Using Postgresql pg_vector for AI: Part 2, Using vectors For Natural Language Processing

Introduction

In the previous post we just learned how to use pg_vector in SQL to look for similarities. In this followup we will use OpenAI to create vector maps of a list of meals, and then create a short script that uses natural language processing to query that list.

Using OpenAI to Create Vectors

When creating multi dimensional vectors for your source content we previously said the hard part was creating the dimensions and populating them with good values. What if there was a way to automatically create generic vector data for any arbitrary set of things that was good enough to perform all sorts of similarity searches? Well, you're in luck because that is exactly what Open AIs embeddings API can do!

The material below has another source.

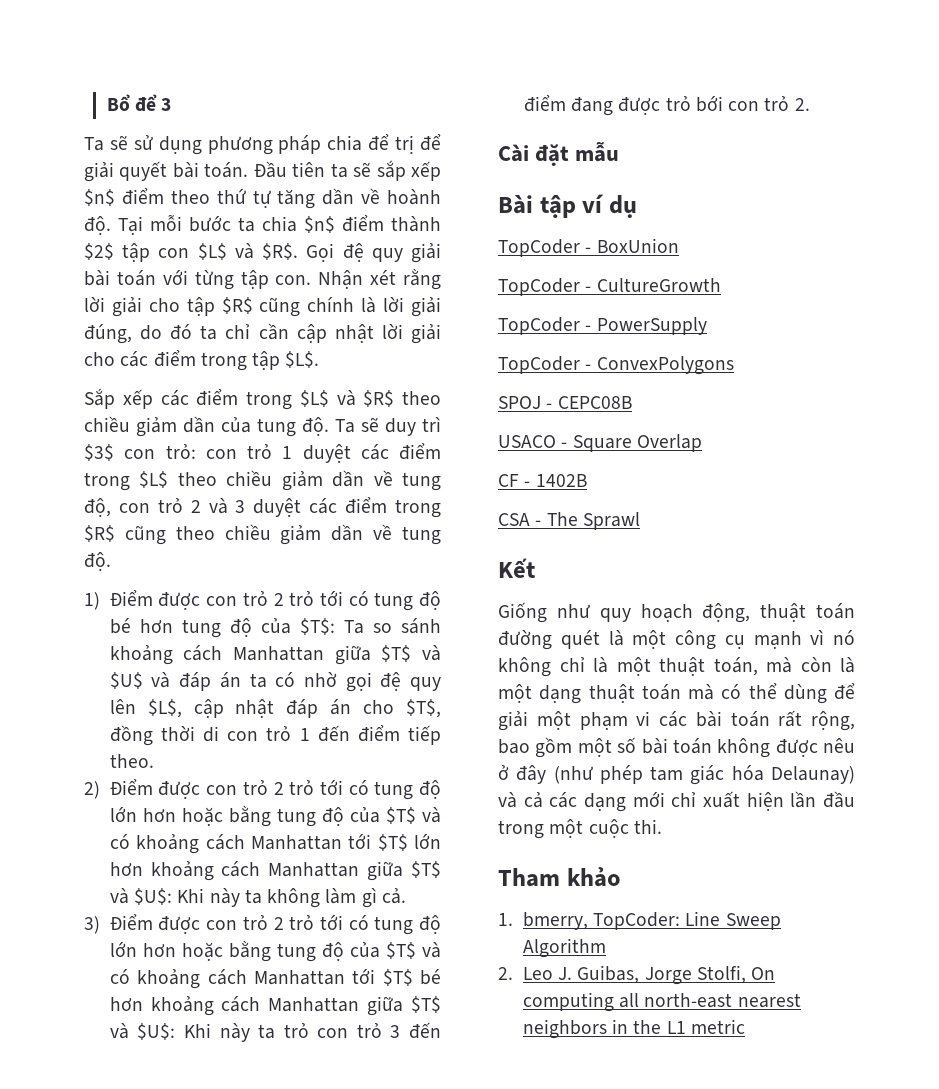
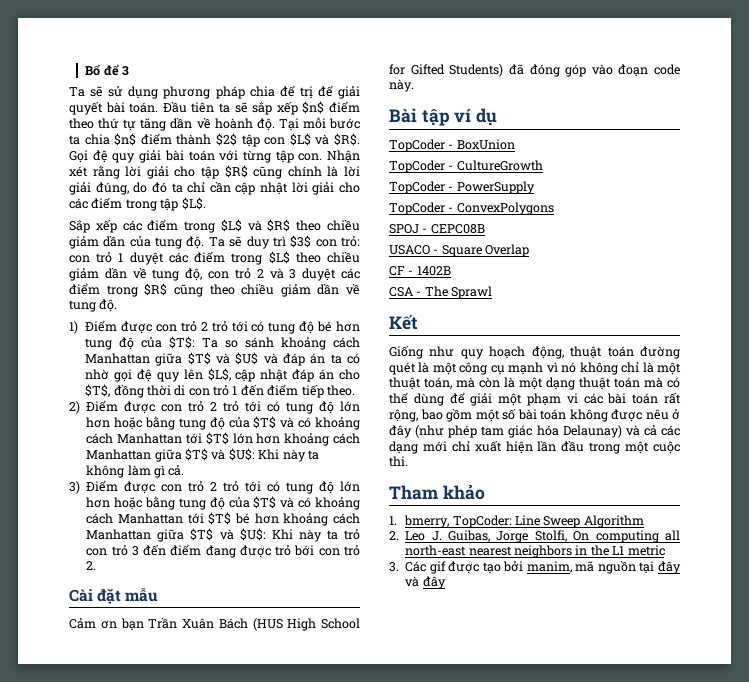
+ Cảm ơn bạn Trần Xuân Bách (HUS High School for Gifted Students) đã đóng góp vào đoạn code này.
+ 3. Các gif được tạo bởi manim, mã nguồn tại đây và đây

I'm not going to cover how to go to the open AI website, create an account and get an API key since that's well covered by many other resources (and its trivial to figure out even without Chat GPTs help). Just a warning this embeddings API isn't free so you'll need to setup a billing account, but it's pretty cheap and the cost for fully replicating this tutorial should be negligible. Let's just assume for the moment you have done that and that you also got an API key. Also let's assume we are building from the previous example, which means you have a Postgresql DB with pg_vector installed. I'll add one more assumption, that you have a command line environment and an OS with some version of Perl installed and that you can using CPAN to install two non standard library modules. If you need help with that chat me up in the comments.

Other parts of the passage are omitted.